In January 1968, the debuting L.A. band Spirit unleashed “Mechanical World,” a long, dark and strange single. Every second of the psychedelic track was played for maximum drama.
Jay Ferguson’s vocals sounded wrenched from the grave. He begins: “Death falls so heavy on my soul … ”
Ed Cassidy’s funereal drums came right out of a Hammer Films horror-show. The strings of arranger Marty Paich did a dans macabre with Randy California’s guitar.
Needless to say, Top 40 radio didn’t know what to make of this psychedelic masterpiece. (The single’s playing time was given only as “very long”). “Mechanical World” never cracked the charts, Billboard reports, but it did help sell Spirit’s excellent debut album in adventurous radio markets. (WQAM in South Florida was a big supporter.)
What gave “Mechanical World” its nightmarish quality? One clue: Its co-writer, bassist Mark Andes, reportedly worked on the song while disoriented by the flu.
Jay Ferguson’s lyrics suggested much, but revealed little:
Death falls so heavy on my soul
Death falls so heavy, makes me moan
Somebody tell my father that I died
Somebody tell my mother that I cried.
The song is basically those four lines, but there’s an intriguing coda.
Once in my younger days
Once in my younger days I had a girl to love.
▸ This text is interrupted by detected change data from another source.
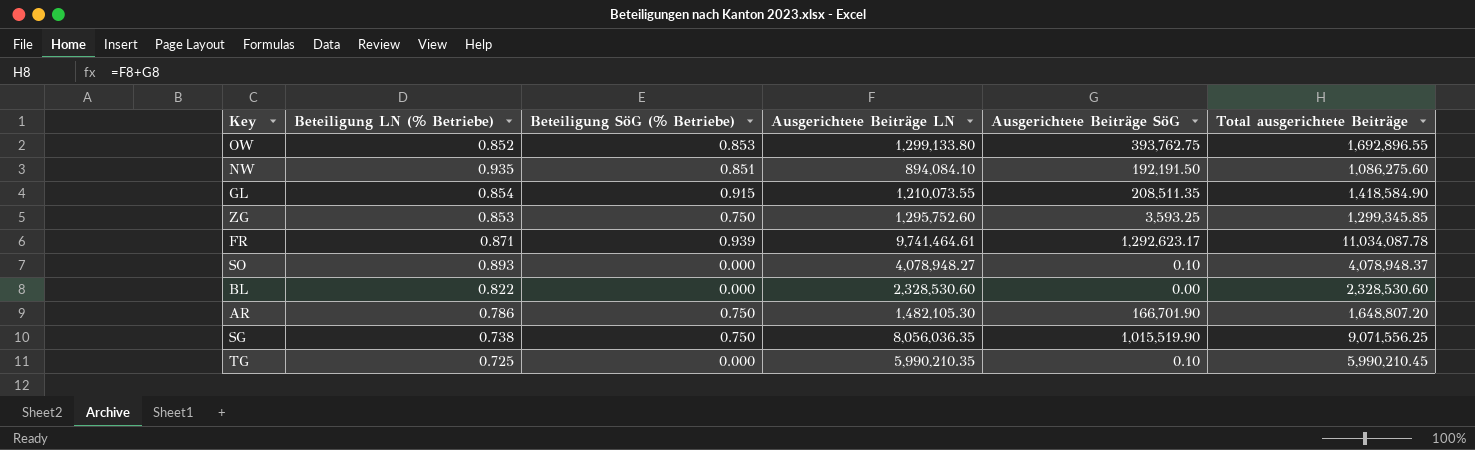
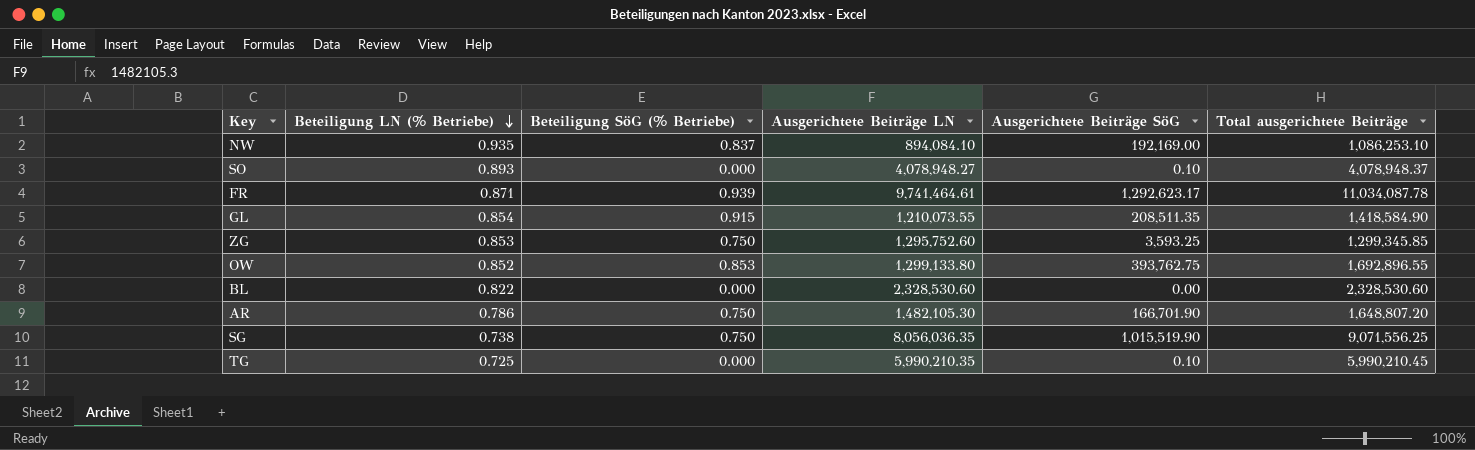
row order: none -> Beteiligung LN (% Betriebe) descending
NW | Beteiligung SöG (% Betriebe): 0.851 -> 0.837
NW | Ausgerichtete Beiträge SöG: 192,191.50 -> 192,169.00
NW | Total ausgerichtete Beiträge: 1,086,275.60 -> 1,086,253.10

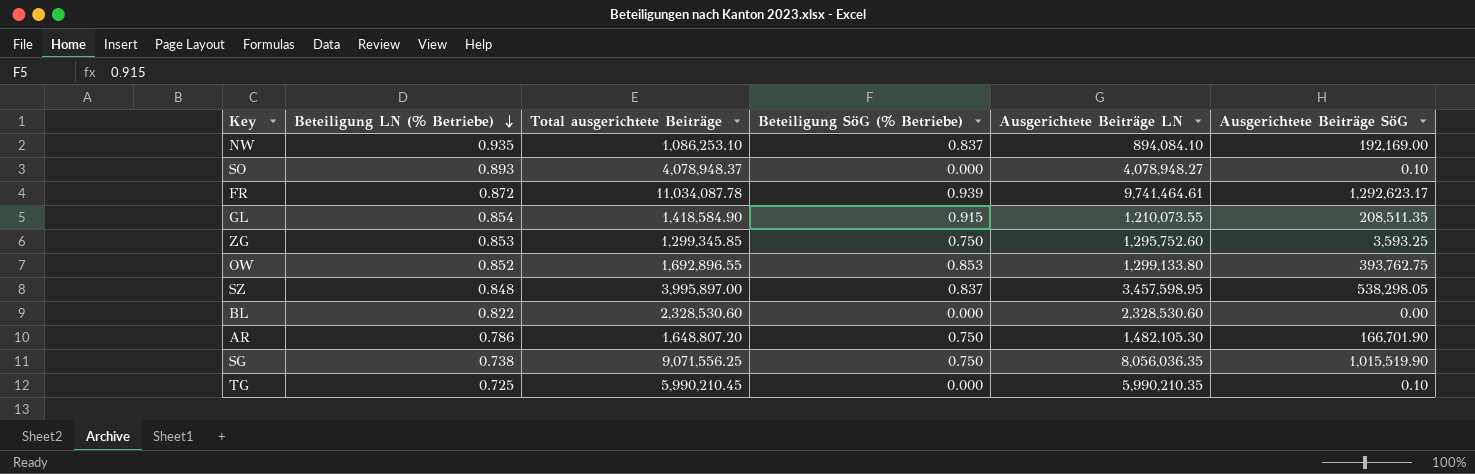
column Total ausgerichtete Beiträge | position: 6 -> 3
FR | Beteiligung LN (% Betriebe): 0.871 -> 0.872
row SZ: none -> 0.848 | 3,995,897.00 | 0.837 | 3,457,598.95 | 538,298.05

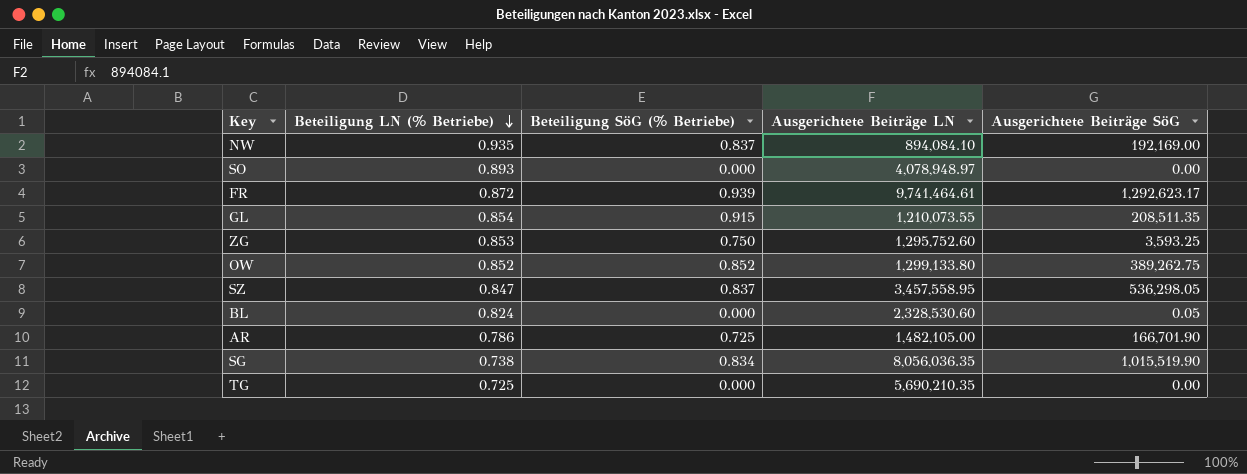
column Total ausgerichtete Beiträge | formula: [Ausgerichtete Beiträge LN] + [Ausgerichtete Beiträge SöG] -> none
SO | Ausgerichtete Beiträge LN: 4,078,948.27 -> 4,078,948.97
SO | Ausgerichtete Beiträge SöG: 0.10 -> 0.00
OW | Beteiligung SöG (% Betriebe): 0.853 -> 0.852
OW | Ausgerichtete Beiträge SöG: 393,762.75 -> 389,262.75
SZ | Beteiligung LN (% Betriebe): 0.848 -> 0.847
SZ | Ausgerichtete Beiträge LN: 3,457,598.95 -> 3,457,558.95
SZ | Ausgerichtete Beiträge SöG: 538,298.05 -> 536,298.05
BL | Beteiligung LN (% Betriebe): 0.822 -> 0.824
BL | Ausgerichtete Beiträge SöG: 0.00 -> 0.05
AR | Beteiligung SöG (% Betriebe): 0.750 -> 0.725
AR | Ausgerichtete Beiträge LN: 1,482,105.30 -> 1,482,105.00
SG | Beteiligung SöG (% Betriebe): 0.750 -> 0.834
TG | Ausgerichtete Beiträge LN: 5,990,210.35 -> 5,690,210.35
TG | Ausgerichtete Beiträge SöG: 0.10 -> 0.00

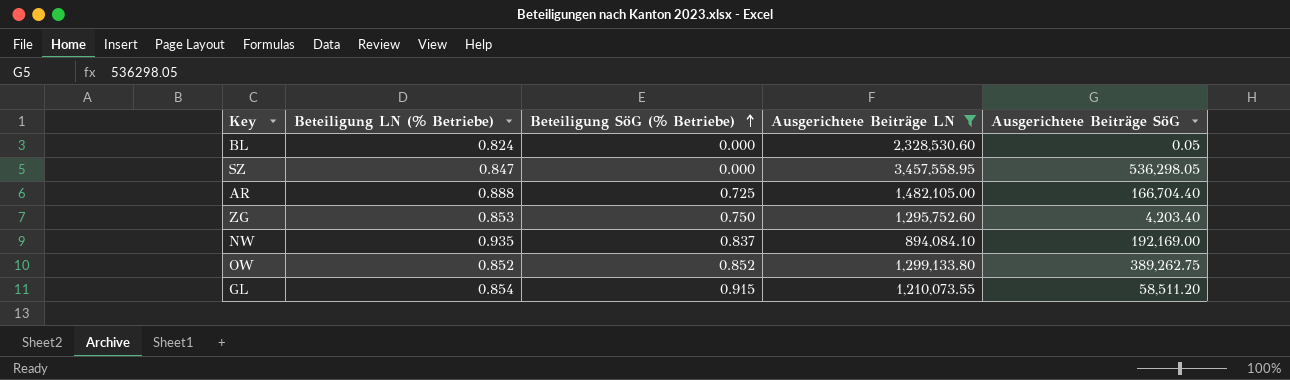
filter: none -> Ausgerichtete Beiträge LN <= 3,457,558.95
row order: Beteiligung LN (% Betriebe) descending -> Beteiligung SöG (% Betriebe) ascending
SZ | Beteiligung SöG (% Betriebe): 0.837 -> 0.000
AR | Beteiligung LN (% Betriebe): 0.786 -> 0.888
AR | Ausgerichtete Beiträge SöG: 166,701.90 -> 166,704.40
ZG | Ausgerichtete Beiträge SöG: 3,593.25 -> 4,203.40
GL | Ausgerichtete Beiträge SöG: 208,511.35 -> 58,511.20

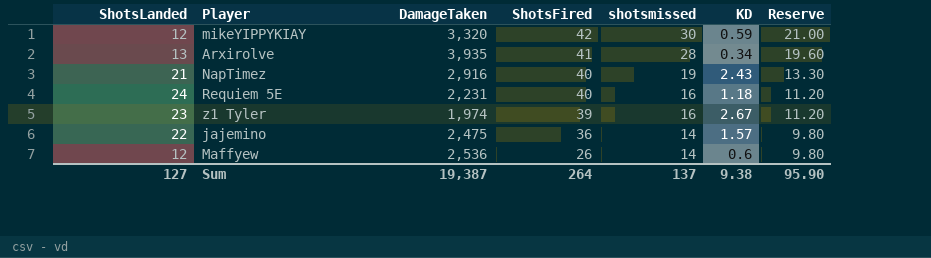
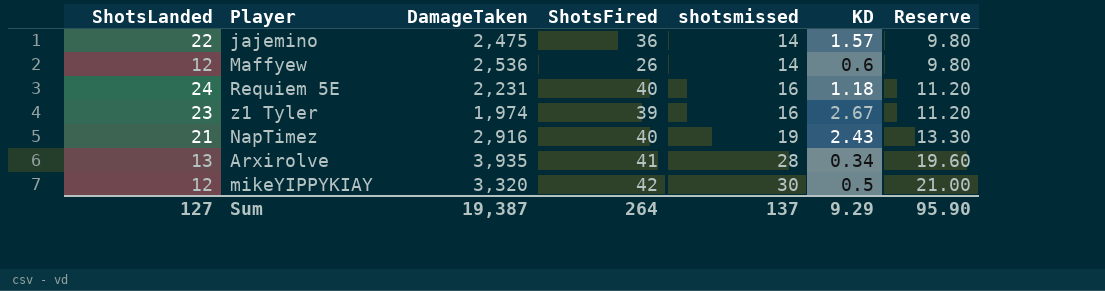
row order: ShotsFired descending -> shotsmissed ascending
mikeYIPPYKIAY | KD: 0.59 -> 0.5
Sum | KD: 9.38 -> 9.29

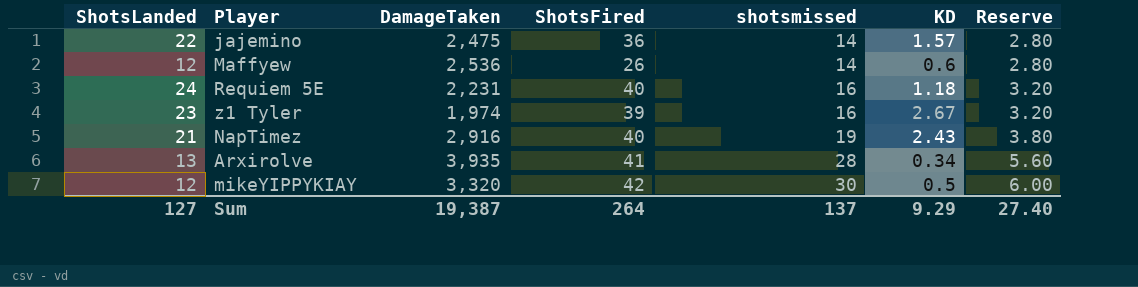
column Reserve | formula: [shotsmissed] * 0.7 -> [shotsmissed] * 0.2
Sum | Reserve: 95.90 -> 27.40

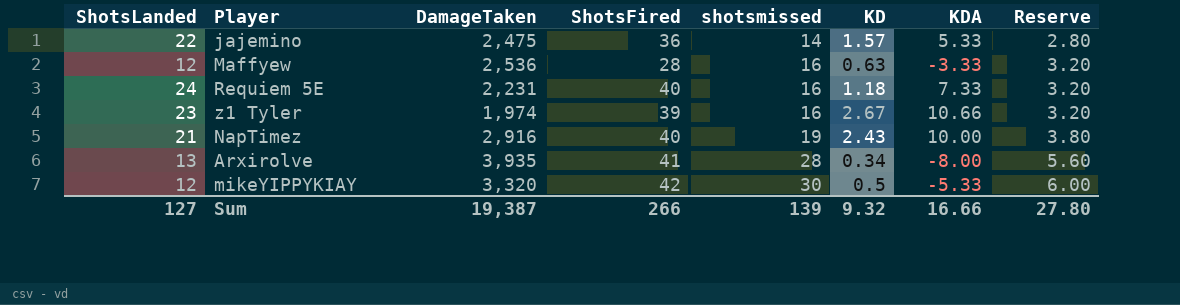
column KDA | position: none -> 7
Maffyew | ShotsFired: 26 -> 28
Maffyew | shotsmissed: 14 -> 16
Maffyew | KD: 0.6 -> 0.63
Maffyew | Reserve: 2.80 -> 3.20
Sum | ShotsFired: 264 -> 266
Sum | shotsmissed: 137 -> 139
Sum | KD: 9.29 -> 9.32
Sum | Reserve: 27.40 -> 27.80

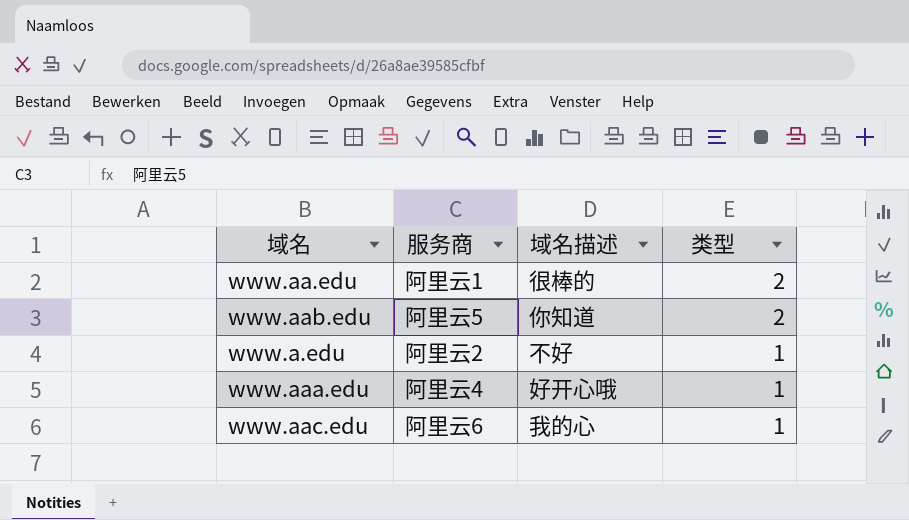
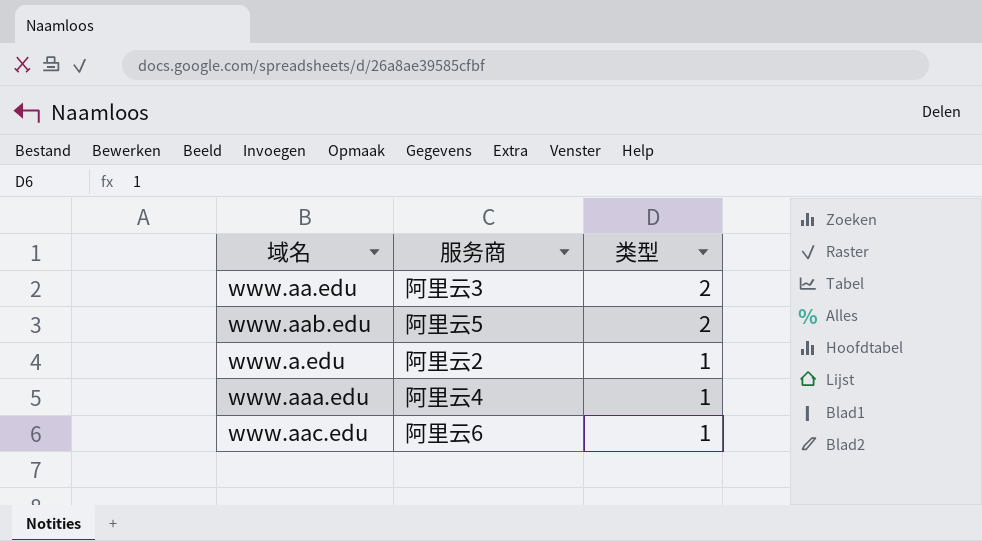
column 域名描述 | position: 3 -> none
www.aa.edu | 服务商: 阿里云1 -> 阿里云3

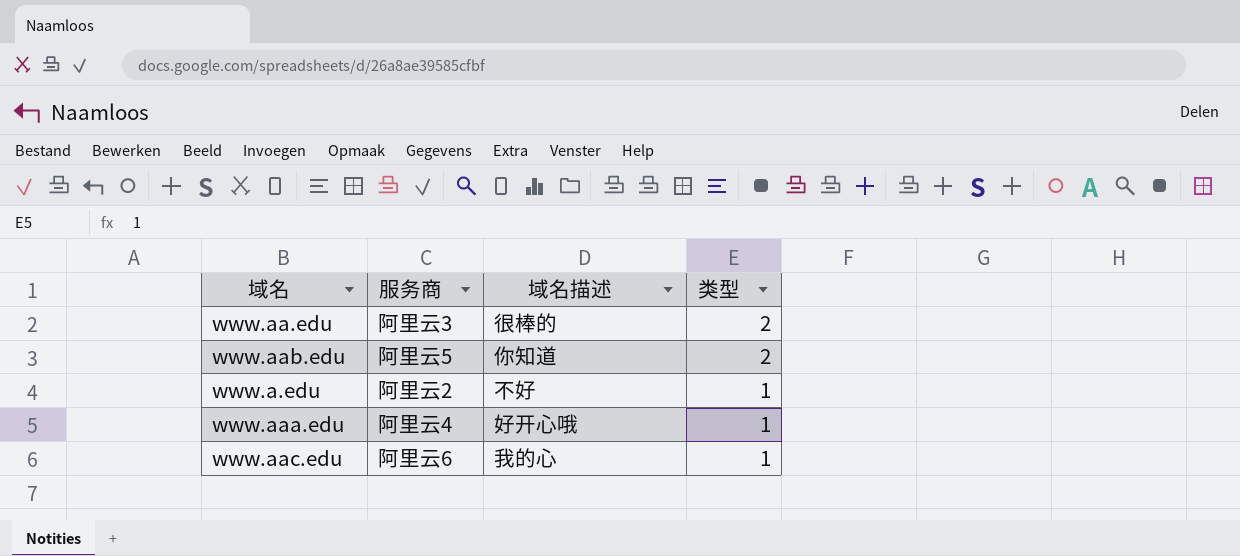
column 域名描述 | position: none -> 3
A dystopian fever dream? Spirit would later “cover” George Orwell’s novel “1984.”
Or, as the fateful drums suggest, we’re hearing the last words of a man about to be executed. (The Doors recorded the similar “The Unknown Soldier” a month or two after “Mechanical World” hit the L.A. airwaves.)
Take your pick. “In Spirit, my lyrics were largely fantasized,” Ferguson has said.
The album was produced by Lou Adler, who’d created a cinematic vibe for “California Dreaming” by the Mamas and Papas.
Musically, “Mechanical World” depends on a heavy-light call and response between guitar/organ and itchy-scratchy hi-hat cymbals. In some ways, it anticipates Led Zeppelin’s “Kashmir” of 1975.
Guitarist California delivers two jaw-dropping solos, the first among his best. At one point his sustain-drenched guitar soars to sonic-boom territory before crashing back to Earth. His former running mate, Jimi Hendrix, had to be impressed.
“Mechanical World” ends as if a soundtrack to a film, with the elegiac strings ushering out the listener — until a final intrusion of guitar and drums slams shuts the door. No happy endings in this world.